Glasspoint had begun to construct its first 1 GWth solar steam plant for enhanced oil recovery (EOR) at the end of 2015. It uses steam at 300 °C to heat heavy clumps of crude oil underground in order to improve flow properties and make it easier to pump the oil to the surface. The steam is injected into the earth’s crust to heat the soil to around 200 °C.
Miraah was set up in partnership with Petroleum Development Oman (PDO). It is the first time that Glasspoint has used its unique solar concentrating arrangement, which consists of parabolic trough collectors enclosed in agricultural glasshouses. The installation started generating steam based on 100 MW of capacity in early 2018. Additional 200 MW sections are planned to contribute solar steam by next year.
850 MWth plant in California to be constructed in 2019
The second project on solar steam production for EOR was announced last December. North of Los Angeles in California, Glasspoint intends to build an 850 MWth plant at the Belridge oilfields, which are operated by Aera Energy. When asked about the current state of the project, Glasspoint said it was “pleased with the progress achieved to date.” Construction will start in 2020. Earlier this year, Aera’s CEO and CFO visited the Miraah site to discuss operations and lessons learned with PDO and Glasspoint.

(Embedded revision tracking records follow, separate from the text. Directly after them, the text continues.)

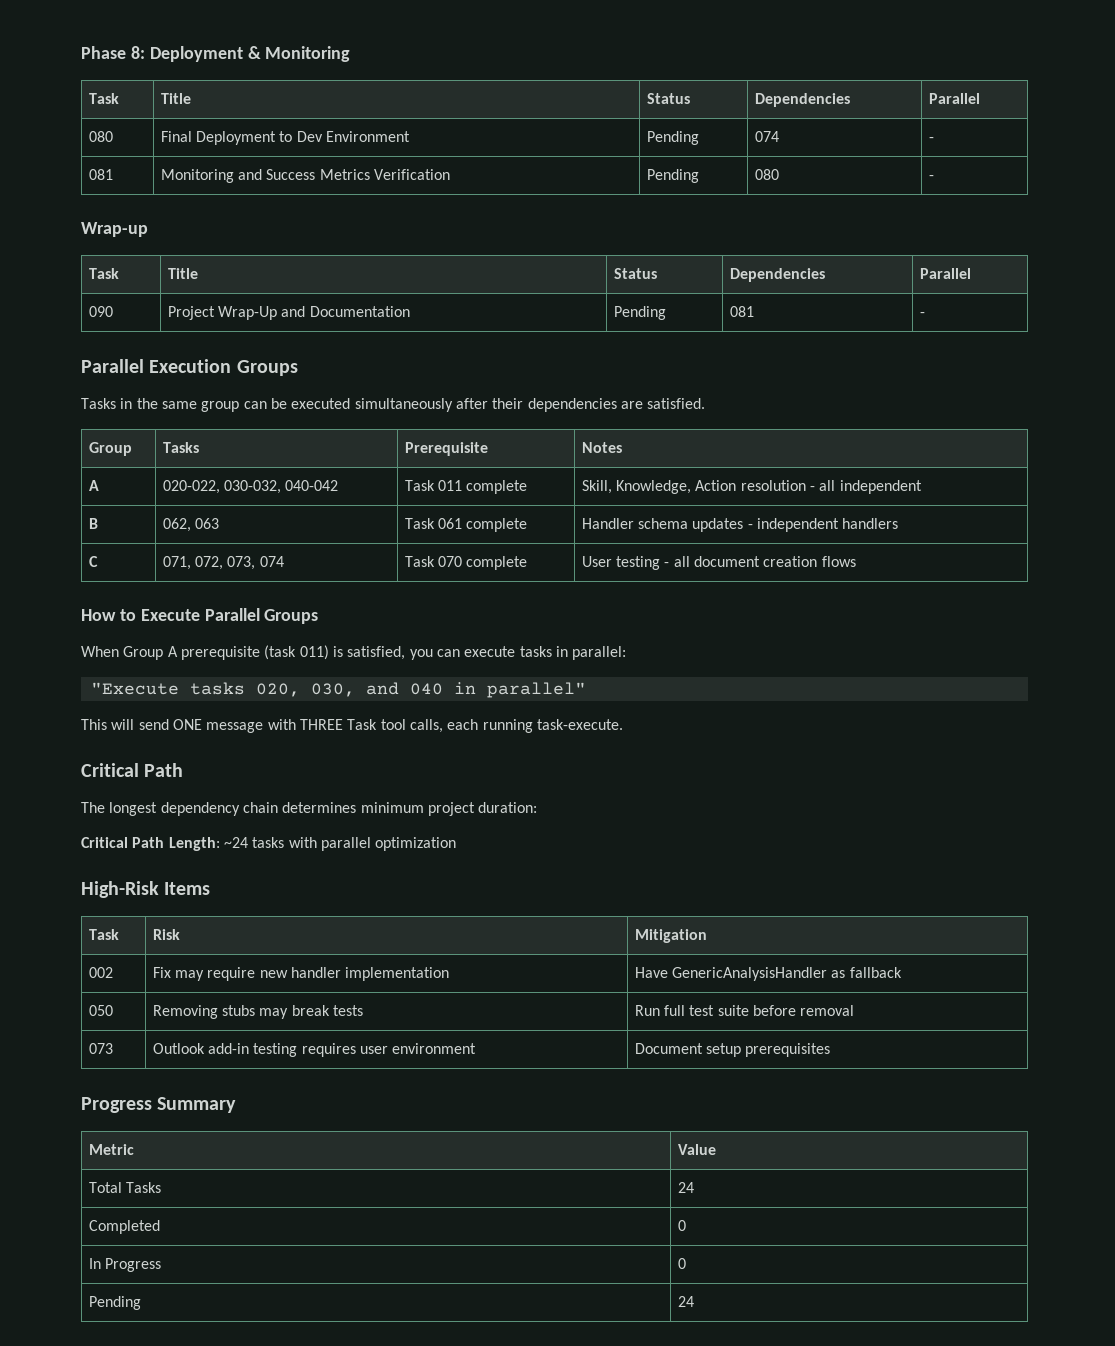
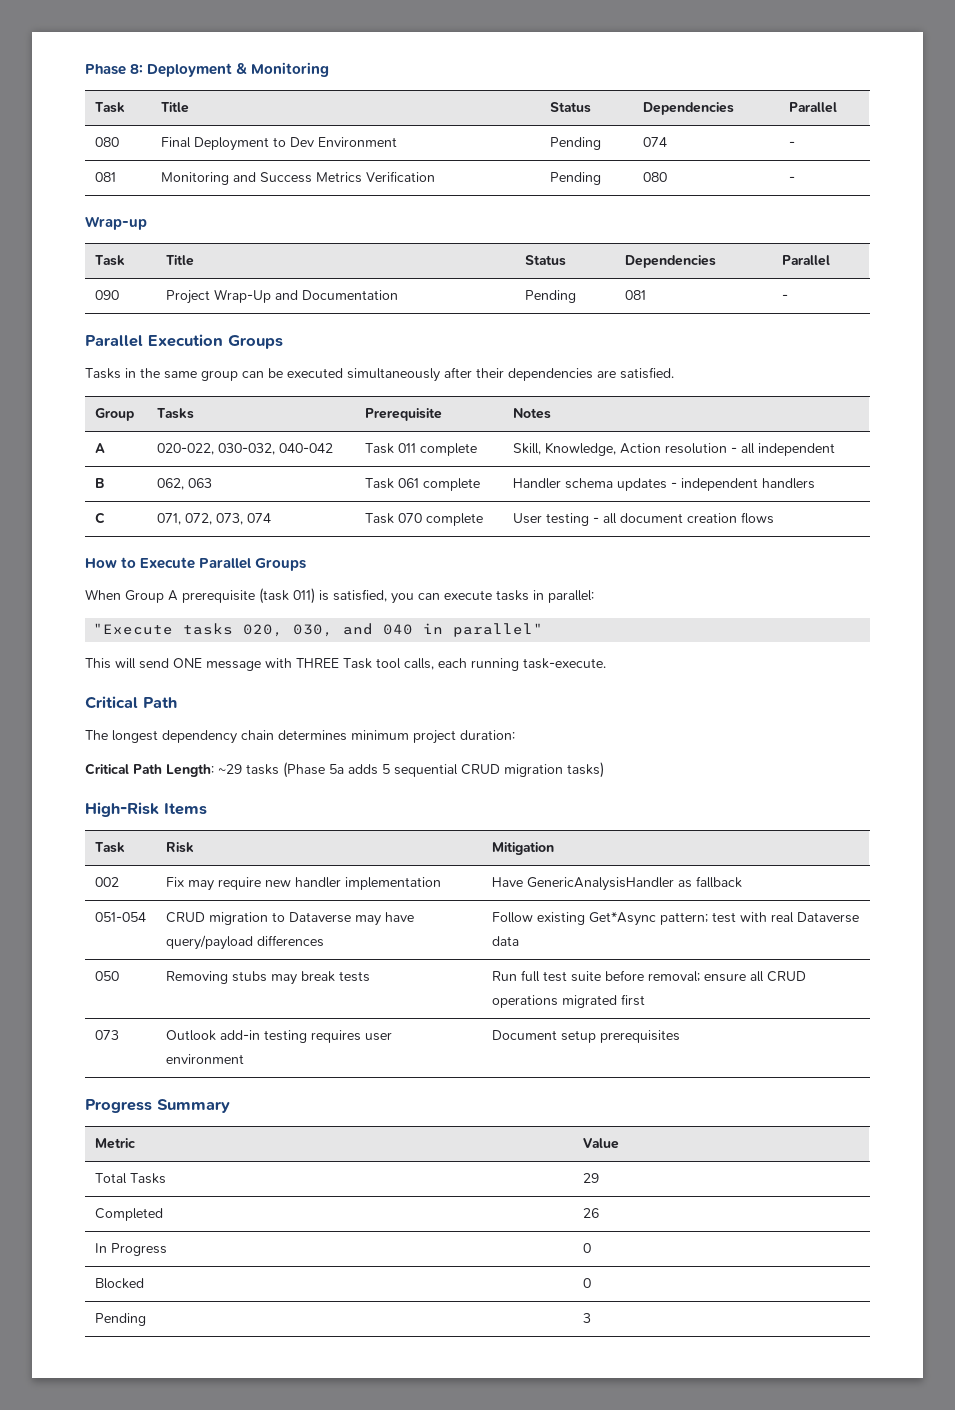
- Critical Path Length: ~24 tasks with parallel optimization
+ Critical Path Length: ~29 tasks (Phase 5a adds 5 sequential CRUD migration tasks)
+ 051-054 | CRUD migration to Dataverse may have query/payload differences | Follow existing Get*Async pattern; test with real Dataverse data
- 050 | Removing stubs may break tests | Run full test suite before removal
+ 050 | Removing stubs may break tests | Run full test suite before removal; ensure all CRUD operations migrated first
- Total Tasks | 24
+ Total Tasks | 29
- Completed | 0
+ Completed | 26
- Pending | 24
+ Blocked | 0
+ Pending | 3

It is a challenging task to operate a concentrating solar system for steam production in Oman’s dusty desert. To shield the system’s parabolic trough collectors from sand and dust, they have been put inside glasshouses, with roofs that are cleaned automatically almost every night.
Glasspoint technology stood out from the rest because it was modular, John O'Donnell, VP Business Development at Glasspoint, said during an interview with solarthermalworld.org earlier this year. The GW-size steam power plants consist of identical sections of 25 MW. This layout has two advantages: First, the supplier enjoys great economies of scale because of thousands of identical components and installation procedures. Second, parts of the system can be commissioned gradually throughout the construction period.
O´Donnell explained that EOR could be used to attain high solar fractions – about 80 % in Oman and 60 % in California. “The ground provides good storage capacity, so that we have to inject solar steam only during the day.” In addition, the process did not require heat exchangers. About 10 % of oil was extracted from the ground water, which is then directly heated in the receivers before being injected into the ground again.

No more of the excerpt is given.